Rising interest rates coupled with tightening on lending.

Over the last 15 years, corporations could generally get financing for 4 to 6%. The interest rate has surged to between 9 and 13%.

Meanwhile, economist Peter St. Onge said banks are “battening down the hatches” and holding on to bailout money instead of lending it out.

That credit crunch means not only do we get bankruptcies like in any recession, on top of that, we get a lending wall that cuts off even the healthy businesses. Of course, their jobs go down with them.”

Central Banks Are Popping Bubbles

Central banks incentivized a borrowing spree with more than a decade of artificially low interest rates. But when price inflation caught up with the monetary inflation, central banks were forced to hike rates. Now, rising interest rates are popping bubbles blown up by loose monetary policy.

As ZeroHege put it, “The aggressive monetary-tightening policies of the Federal Reserve have been a major factor in pushing many companies into default by making it harder to pay back their loans.

Central banks pushed rates to zero in the wake of the Great Recession and some banks, including the European Central Bank and the Bank of Japan took rates negative. Despite some efforts by the Federal Reserve to normalize rates in the mid to late 2010s, it never succeeded and had already started cutting rates due to shakiness in the economy before COVID. During the pandemic, central banks doubled down on their easy money policies.

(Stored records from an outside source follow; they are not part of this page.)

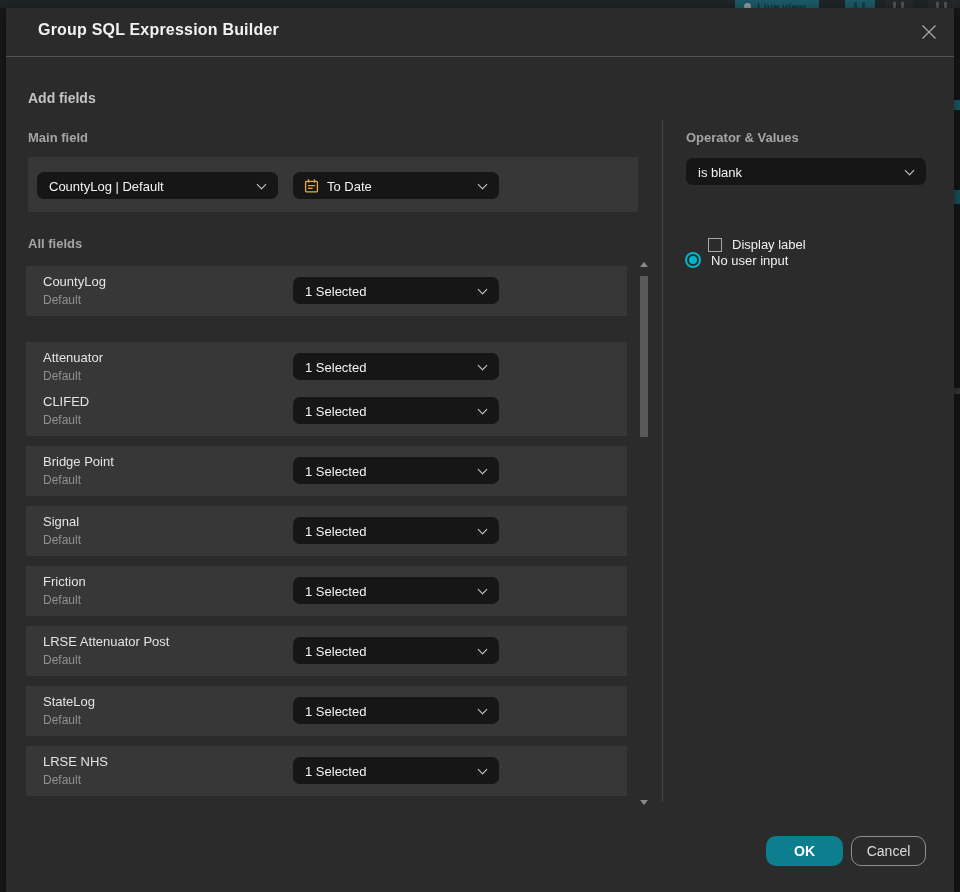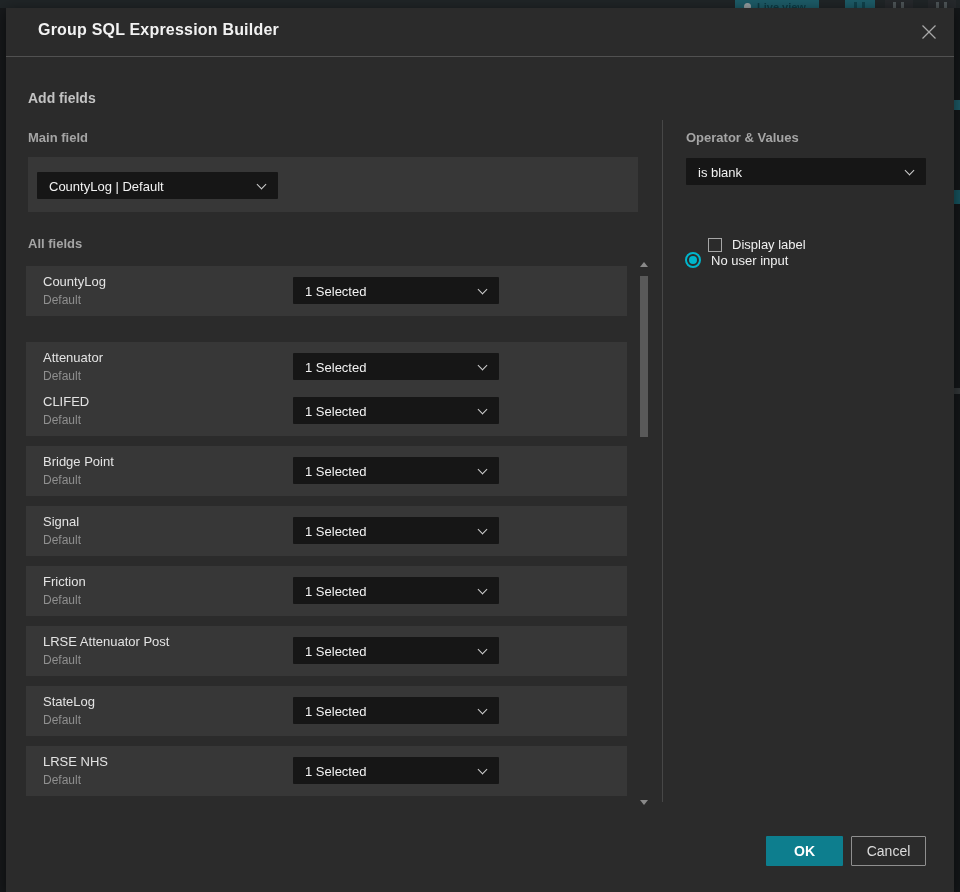"is blank" .dropdown { border-radius: 1px -> 7px }
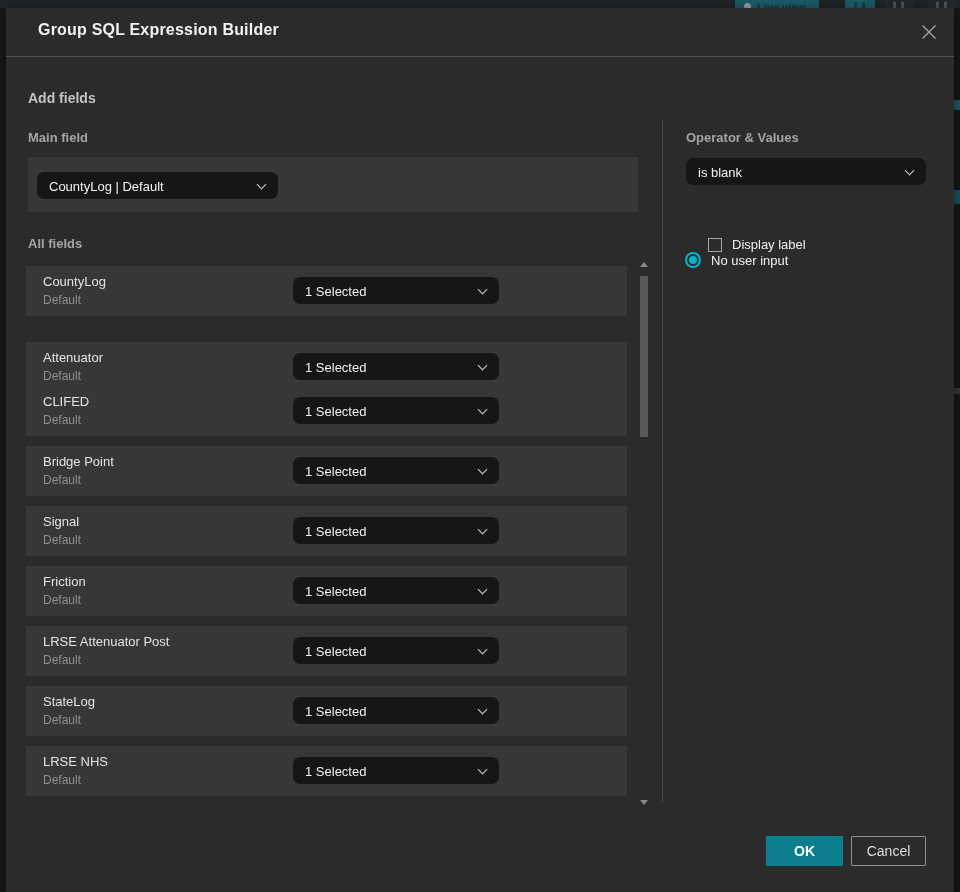"To Date" div.dropdown { html: none -> <div> <span> <svg> <rect></rect> <line></line> <line></line> <line></line> <line></line> </svg> </span> <span>To Date</span> <span></span> </div> }
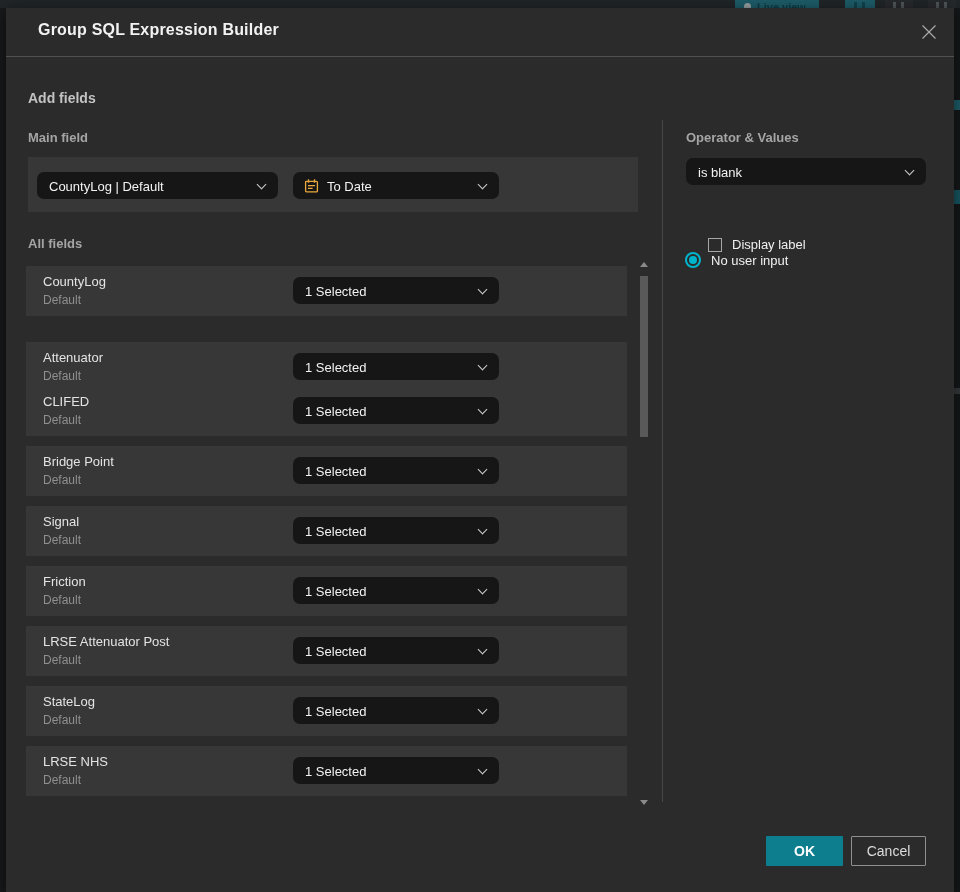"OK" .btn { border-radius: 1px -> 10px }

The whole point of this monetary policy was to incentivize borrowing to “stimulate” the economy.

It worked.

Global debt hit a record $300 trillion at the end of 2022, according to data from S&P Global. That equals 349% leverage against global GDP and $37,500 of average debt for each person in the world.

Since 2000, non-financial corporate debt across America and Europe has grown from $12.7 trillion to $38.1 trillion, a 200% increase. Meanwhile, the percentage of US speculative-grade issuers of “B-” ratings and below doubled, to 36%, in September 2022 compared with September 2007.

Most people just assumed a low interest rate environment was the new normal. But in the wake of the COVID stimulus, price inflation finally caught up with the central banks, forcing them to raise interest rates.

Low-interest rates are the mother’s milk of a global economy built on easy money and debt. With interest rates rising, the bubbles are starting to pop.

What nobody seems willing to say out loud is that this problem falls squarely on the shoulders of governments and central banks. They implemented policies intended to incentivize the accumulation of debt. They created trillions of dollars out of thin air and showered the world with stimulus, unleashing the inflation monster. And now they’re trying to battle the dragon they set loose by raising interest rates. This will inevitably pop the bubble they intentionally blew up.

All of this was entirely predictable.